### Exercise goal
The line containing "(996, 355) none" marks the start; please restate exactly that line and only the lines following it through the end of the material below.

--- START ---

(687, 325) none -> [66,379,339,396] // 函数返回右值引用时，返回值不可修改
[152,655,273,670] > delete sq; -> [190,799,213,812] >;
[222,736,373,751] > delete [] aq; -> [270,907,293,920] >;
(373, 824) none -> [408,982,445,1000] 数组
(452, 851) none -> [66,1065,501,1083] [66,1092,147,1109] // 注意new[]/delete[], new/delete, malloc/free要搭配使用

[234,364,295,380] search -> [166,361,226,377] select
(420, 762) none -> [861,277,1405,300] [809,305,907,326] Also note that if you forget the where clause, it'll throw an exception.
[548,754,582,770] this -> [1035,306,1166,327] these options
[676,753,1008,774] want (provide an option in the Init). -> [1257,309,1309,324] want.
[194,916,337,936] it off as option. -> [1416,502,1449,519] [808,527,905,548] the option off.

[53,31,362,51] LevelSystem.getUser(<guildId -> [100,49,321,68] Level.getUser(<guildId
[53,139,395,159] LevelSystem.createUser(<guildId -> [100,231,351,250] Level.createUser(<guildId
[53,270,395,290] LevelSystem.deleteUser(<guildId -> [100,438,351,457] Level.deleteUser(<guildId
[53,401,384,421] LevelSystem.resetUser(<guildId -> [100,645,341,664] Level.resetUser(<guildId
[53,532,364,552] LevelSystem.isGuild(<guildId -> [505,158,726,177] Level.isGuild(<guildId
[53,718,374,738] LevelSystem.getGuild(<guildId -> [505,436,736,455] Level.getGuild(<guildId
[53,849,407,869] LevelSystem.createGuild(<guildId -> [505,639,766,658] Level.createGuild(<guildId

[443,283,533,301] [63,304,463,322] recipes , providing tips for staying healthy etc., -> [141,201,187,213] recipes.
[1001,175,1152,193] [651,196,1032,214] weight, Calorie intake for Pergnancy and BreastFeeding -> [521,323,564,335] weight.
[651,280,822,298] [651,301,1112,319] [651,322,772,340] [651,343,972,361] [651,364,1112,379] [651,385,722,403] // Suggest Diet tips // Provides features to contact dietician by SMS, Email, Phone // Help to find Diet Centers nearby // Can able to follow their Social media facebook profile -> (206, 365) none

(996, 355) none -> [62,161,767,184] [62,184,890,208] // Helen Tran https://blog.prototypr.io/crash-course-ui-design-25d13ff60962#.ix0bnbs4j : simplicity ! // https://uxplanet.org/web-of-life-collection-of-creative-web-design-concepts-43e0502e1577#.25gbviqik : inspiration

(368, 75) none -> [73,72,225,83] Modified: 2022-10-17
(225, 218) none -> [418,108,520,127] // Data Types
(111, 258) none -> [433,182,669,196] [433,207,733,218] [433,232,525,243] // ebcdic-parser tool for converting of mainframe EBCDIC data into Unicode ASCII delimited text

--- END ---

### Output for this task
(996, 355) none -> [62,161,767,184] [62,184,890,208] // Helen Tran https://blog.prototypr.io/crash-course-ui-design-25d13ff60962#.ix0bnbs4j : simplicity ! // https://uxplanet.org/web-of-life-collection-of-creative-web-design-concepts-43e0502e1577#.25gbviqik : inspiration

(368, 75) none -> [73,72,225,83] Modified: 2022-10-17
(225, 218) none -> [418,108,520,127] // Data Types
(111, 258) none -> [433,182,669,196] [433,207,733,218] [433,232,525,243] // ebcdic-parser tool for converting of mainframe EBCDIC data into Unicode ASCII delimited text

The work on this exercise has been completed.